##### Material to process
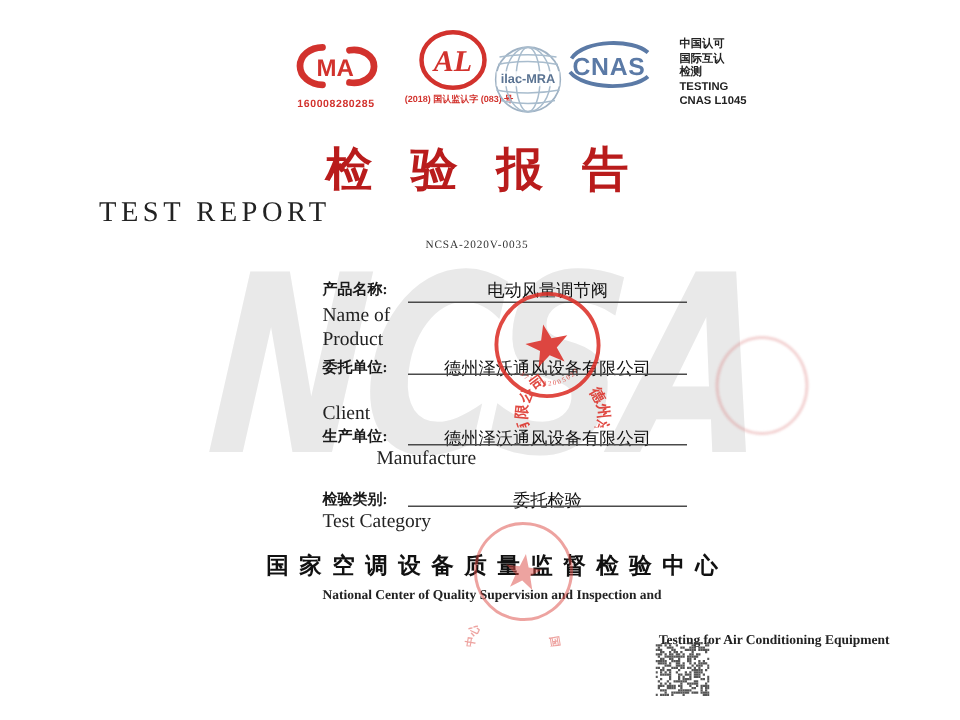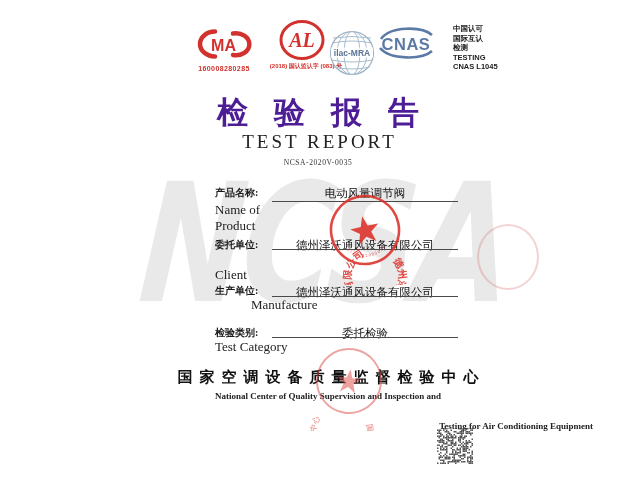--- a/index.html
+++ b/index.html
@@ -20,7 +20,7 @@
     font-size:7.5px;font-weight:bold;line-height:9.6px;color:#222;z-index:3;}
   
   .title-zh{left:63px;top:92px;width:510px;text-align:center;font-size:31px;font-weight:bold;
-    letter-spacing:26px;padding-left:26px;box-sizing:border-box;z-index:2;color:#4c1d95;}
+    letter-spacing:26px;padding-left:26px;box-sizing:border-box;z-index:2;color:#b91c1c;}
   .title-en{left:63px;top:131px;width:510px;text-align:center;font-size:19px;
     letter-spacing:3px;padding-left:3px;box-sizing:border-box;z-index:2;color:#222;}
   .report-no{left:63px;top:158px;width:510px;text-align:center;font-size:7.5px;

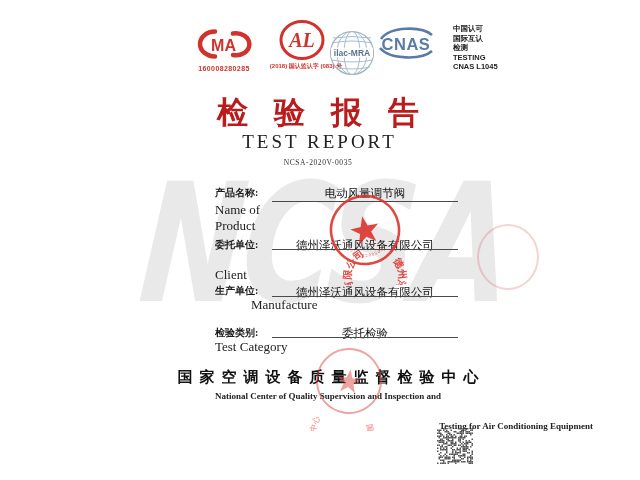--- a/index.html
+++ b/index.html
@@ -21,7 +21,7 @@
   
   .title-zh{left:63px;top:92px;width:510px;text-align:center;font-size:31px;font-weight:bold;
     letter-spacing:26px;padding-left:26px;box-sizing:border-box;z-index:2;color:#b91c1c;}
-  .title-en{left:63px;top:131px;width:510px;text-align:center;font-size:19px;
+  .title-en{left:63px;top:131px;width:510px;text-align:left;font-size:19px;
     letter-spacing:3px;padding-left:3px;box-sizing:border-box;z-index:2;color:#222;}
   .report-no{left:63px;top:158px;width:510px;text-align:center;font-size:7.5px;
     letter-spacing:0.6px;z-index:2;color:#333;}

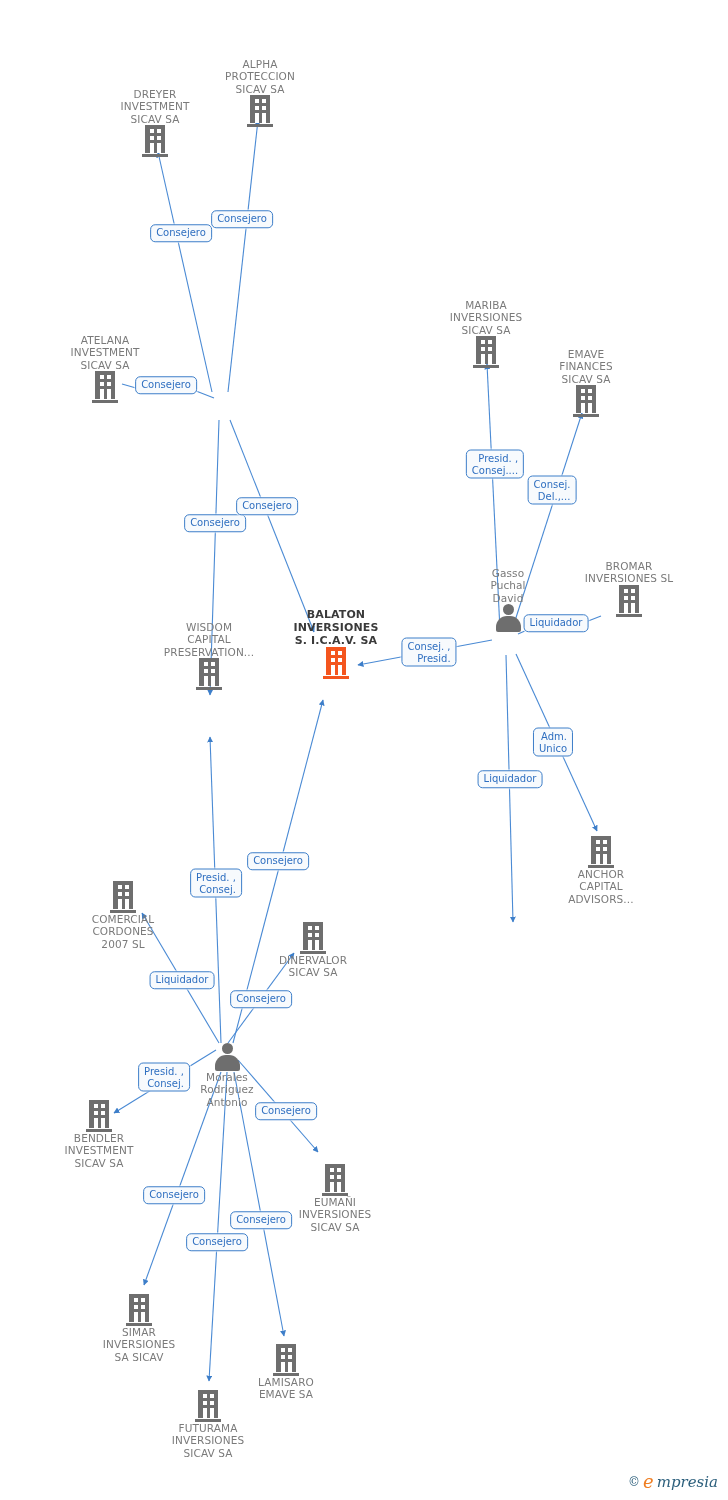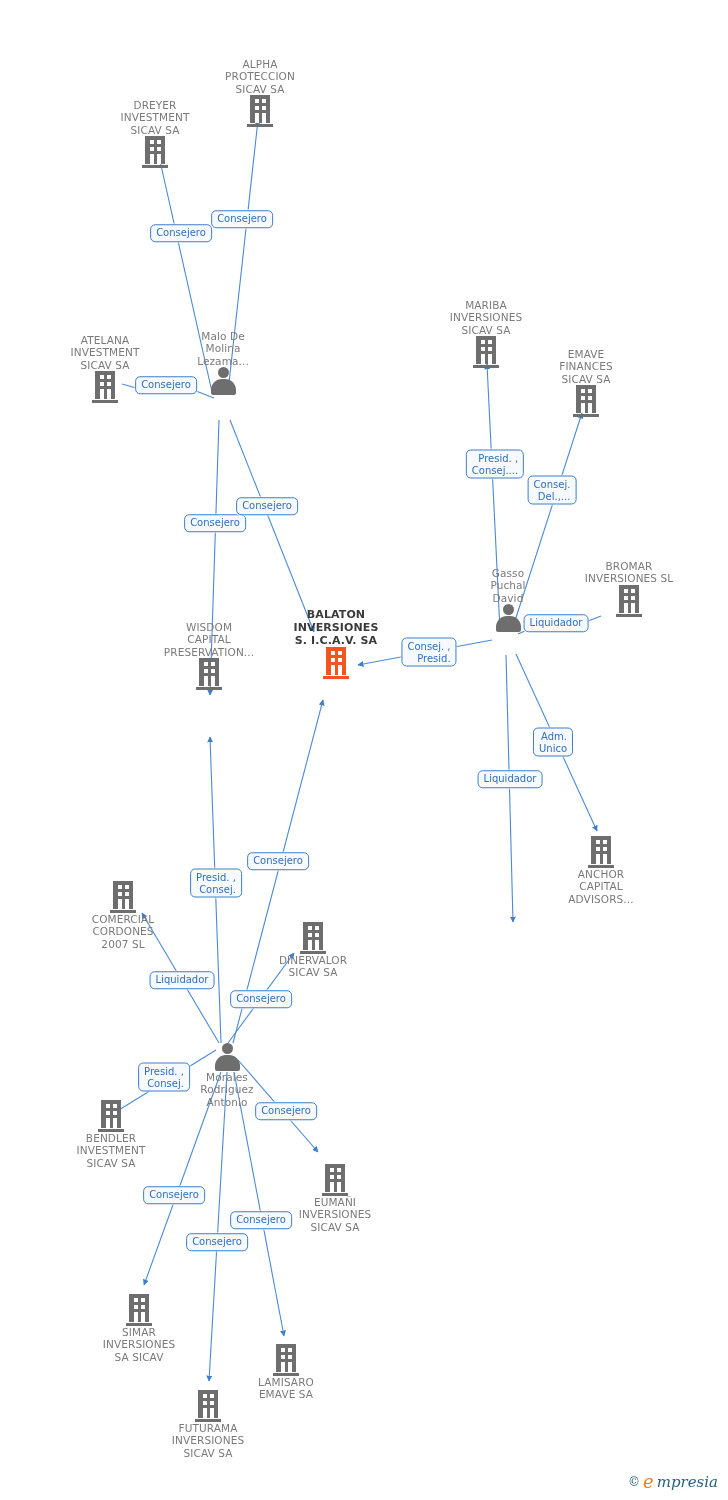--- a/index.html
+++ b/index.html
@@ -161,7 +161,7 @@
     </g>
   </svg>
 
-  <div class="node" style="left:155px;top:99px;">
+  <div class="node" style="left:155px;top:88px;">
     <div class="node-inner">
       <span class="nlabel">DREYER
 INVESTMENT

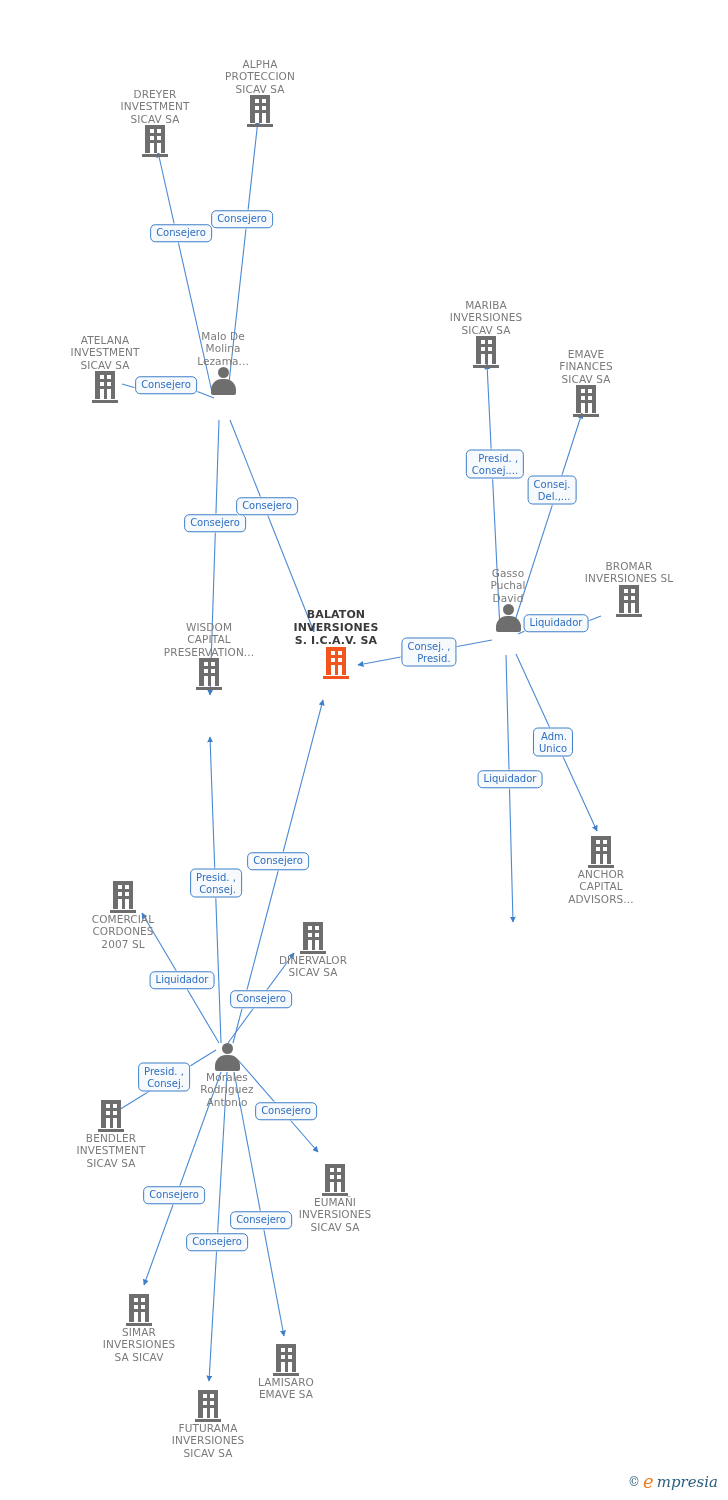--- a/index.html
+++ b/index.html
@@ -221,17 +221,6 @@
     </div>
   </div>
 
-  <div class="node" style="left:223px;top:330px;">
-    <div class="node-inner">
-      <span class="nlabel">Malo De
-Molina
-Lezama...</span>
-      <span class="person">
-        <span class="head"></span>
-          <span class="torso"></span>
-      </span>
-    </div>
-  </div>
 
   <div class="node" style="left:209px;top:621px;">
     <div class="node-inner">

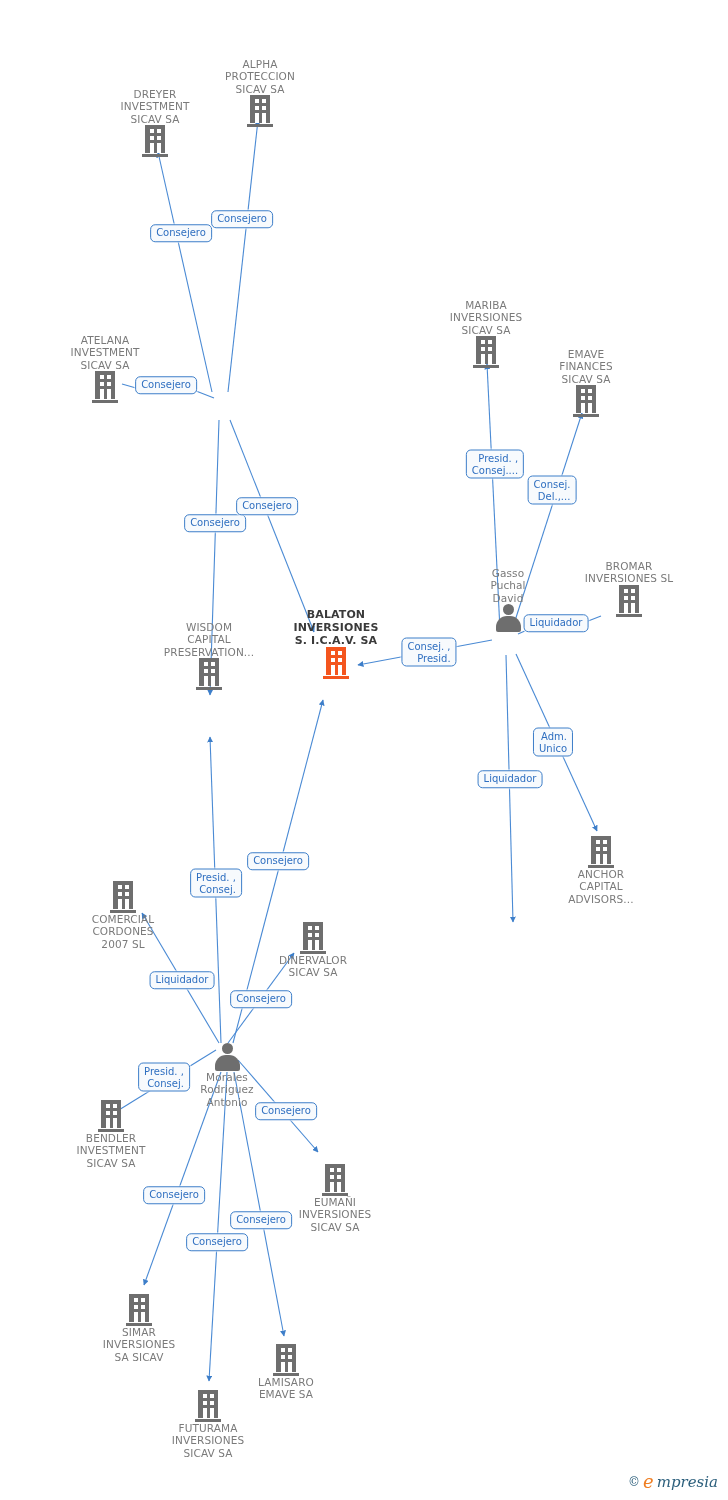--- a/index.html
+++ b/index.html
@@ -405,7 +405,7 @@
     </div>
   </div>
 
-  <div class="node" style="left:111px;top:1100px;">
+  <div class="node" style="left:99px;top:1100px;">
     <div class="node-inner">
       <span class="bld">
         <span class="body"></span>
##########
• [What the task requires]:
Output nothing but the entries above, exactly, once the pictures are removed.

• [Result below]:
--- a/index.html
+++ b/index.html
@@ -20,7 +20,7 @@
     font-size:7.5px;font-weight:bold;line-height:9.6px;color:#222;z-index:3;}
   
   .title-zh{left:63px;top:92px;width:510px;text-align:center;font-size:31px;font-weight:bold;
-    letter-spacing:26px;padding-left:26px;box-sizing:border-box;z-index:2;color:#4c1d95;}
+    letter-spacing:26px;padding-left:26px;box-sizing:border-box;z-index:2;color:#b91c1c;}
   .title-en{left:63px;top:131px;width:510px;text-align:center;font-size:19px;
     letter-spacing:3px;padding-left:3px;box-sizing:border-box;z-index:2;color:#222;}
   .report-no{left:63px;top:158px;width:510px;text-align:center;font-size:7.5px;

--- a/index.html
+++ b/index.html
@@ -21,7 +21,7 @@
   
   .title-zh{left:63px;top:92px;width:510px;text-align:center;font-size:31px;font-weight:bold;
     letter-spacing:26px;padding-left:26px;box-sizing:border-box;z-index:2;color:#b91c1c;}
-  .title-en{left:63px;top:131px;width:510px;text-align:center;font-size:19px;
+  .title-en{left:63px;top:131px;width:510px;text-align:left;font-size:19px;
     letter-spacing:3px;padding-left:3px;box-sizing:border-box;z-index:2;color:#222;}
   .report-no{left:63px;top:158px;width:510px;text-align:center;font-size:7.5px;
     letter-spacing:0.6px;z-index:2;color:#333;}

--- a/index.html
+++ b/index.html
@@ -161,7 +161,7 @@
     </g>
   </svg>
 
-  <div class="node" style="left:155px;top:99px;">
+  <div class="node" style="left:155px;top:88px;">
     <div class="node-inner">
       <span class="nlabel">DREYER
 INVESTMENT

--- a/index.html
+++ b/index.html
@@ -221,17 +221,6 @@
     </div>
   </div>
 
-  <div class="node" style="left:223px;top:330px;">
-    <div class="node-inner">
-      <span class="nlabel">Malo De
-Molina
-Lezama...</span>
-      <span class="person">
-        <span class="head"></span>
-          <span class="torso"></span>
-      </span>
-    </div>
-  </div>
 
   <div class="node" style="left:209px;top:621px;">
     <div class="node-inner">

--- a/index.html
+++ b/index.html
@@ -405,7 +405,7 @@
     </div>
   </div>
 
-  <div class="node" style="left:111px;top:1100px;">
+  <div class="node" style="left:99px;top:1100px;">
     <div class="node-inner">
       <span class="bld">
         <span class="body"></span>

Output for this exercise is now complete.